== WORK REQUIRED ==
The lines to copy are those holding the string "size" in the entries below.
SUPPLIED DATA START
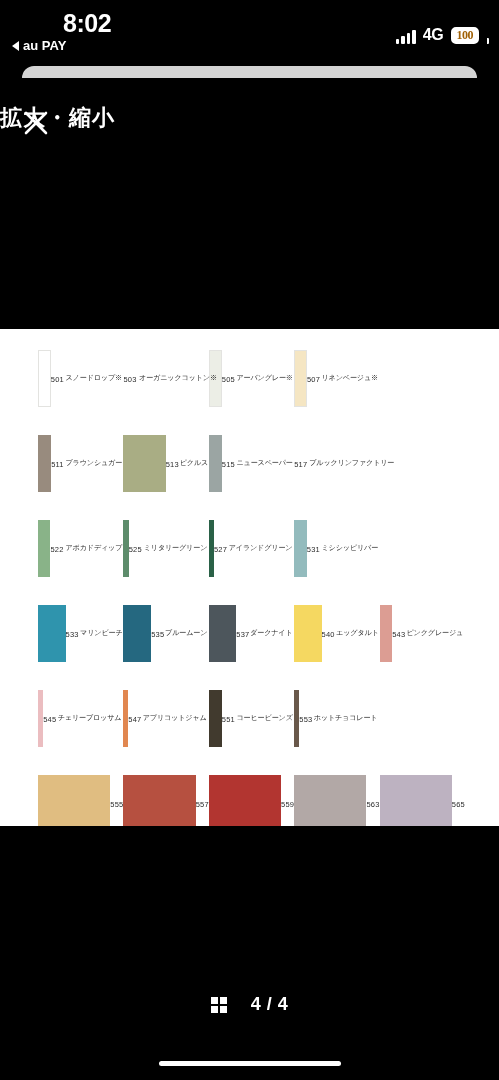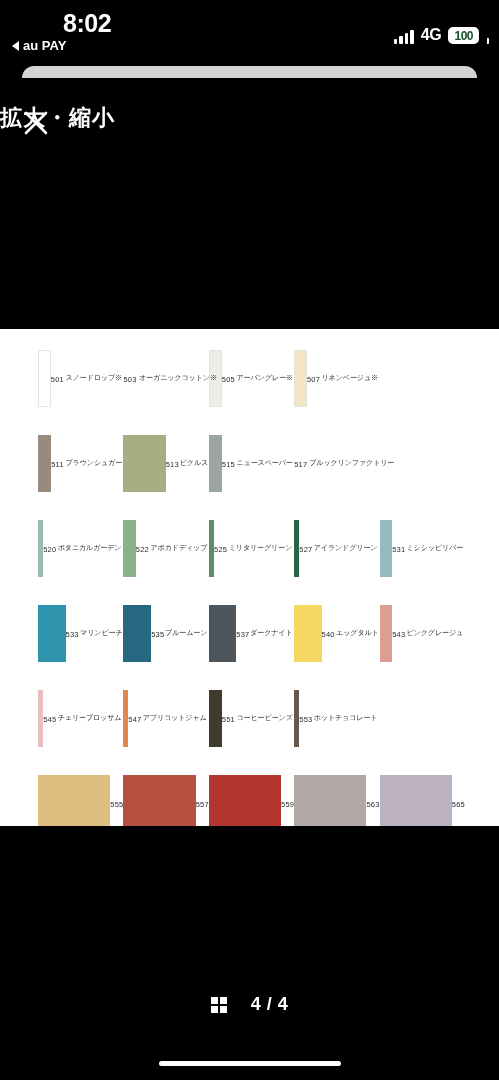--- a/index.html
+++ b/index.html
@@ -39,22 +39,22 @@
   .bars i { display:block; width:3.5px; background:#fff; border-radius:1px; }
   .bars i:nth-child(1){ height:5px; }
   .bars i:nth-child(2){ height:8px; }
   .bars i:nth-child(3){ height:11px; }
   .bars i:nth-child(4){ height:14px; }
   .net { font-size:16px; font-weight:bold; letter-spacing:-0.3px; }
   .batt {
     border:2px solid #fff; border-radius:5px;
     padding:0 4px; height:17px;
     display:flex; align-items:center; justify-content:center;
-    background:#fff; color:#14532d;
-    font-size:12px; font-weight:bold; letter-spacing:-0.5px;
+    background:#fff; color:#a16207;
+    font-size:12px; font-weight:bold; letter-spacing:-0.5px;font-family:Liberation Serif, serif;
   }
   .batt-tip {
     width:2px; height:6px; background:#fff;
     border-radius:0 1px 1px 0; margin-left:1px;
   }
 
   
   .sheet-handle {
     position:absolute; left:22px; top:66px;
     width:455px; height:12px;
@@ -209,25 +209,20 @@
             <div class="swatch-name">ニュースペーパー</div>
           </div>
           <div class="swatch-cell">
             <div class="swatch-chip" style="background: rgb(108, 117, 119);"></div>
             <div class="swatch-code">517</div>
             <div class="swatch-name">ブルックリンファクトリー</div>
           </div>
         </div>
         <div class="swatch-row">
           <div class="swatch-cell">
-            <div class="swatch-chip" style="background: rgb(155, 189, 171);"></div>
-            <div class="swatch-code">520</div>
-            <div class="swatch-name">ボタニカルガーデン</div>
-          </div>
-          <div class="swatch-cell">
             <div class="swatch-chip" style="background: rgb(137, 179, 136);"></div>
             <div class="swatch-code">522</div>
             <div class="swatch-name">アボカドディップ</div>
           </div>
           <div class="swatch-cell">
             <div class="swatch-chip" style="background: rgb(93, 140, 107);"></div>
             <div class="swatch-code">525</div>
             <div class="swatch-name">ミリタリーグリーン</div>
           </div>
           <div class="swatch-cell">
SUPPLIED DATA END
== TASK OUTPUT ==
   .net { font-size:16px; font-weight:bold; letter-spacing:-0.3px; }
-    font-size:12px; font-weight:bold; letter-spacing:-0.5px;
+    font-size:12px; font-weight:bold; letter-spacing:-0.5px;font-family:Liberation Serif, serif;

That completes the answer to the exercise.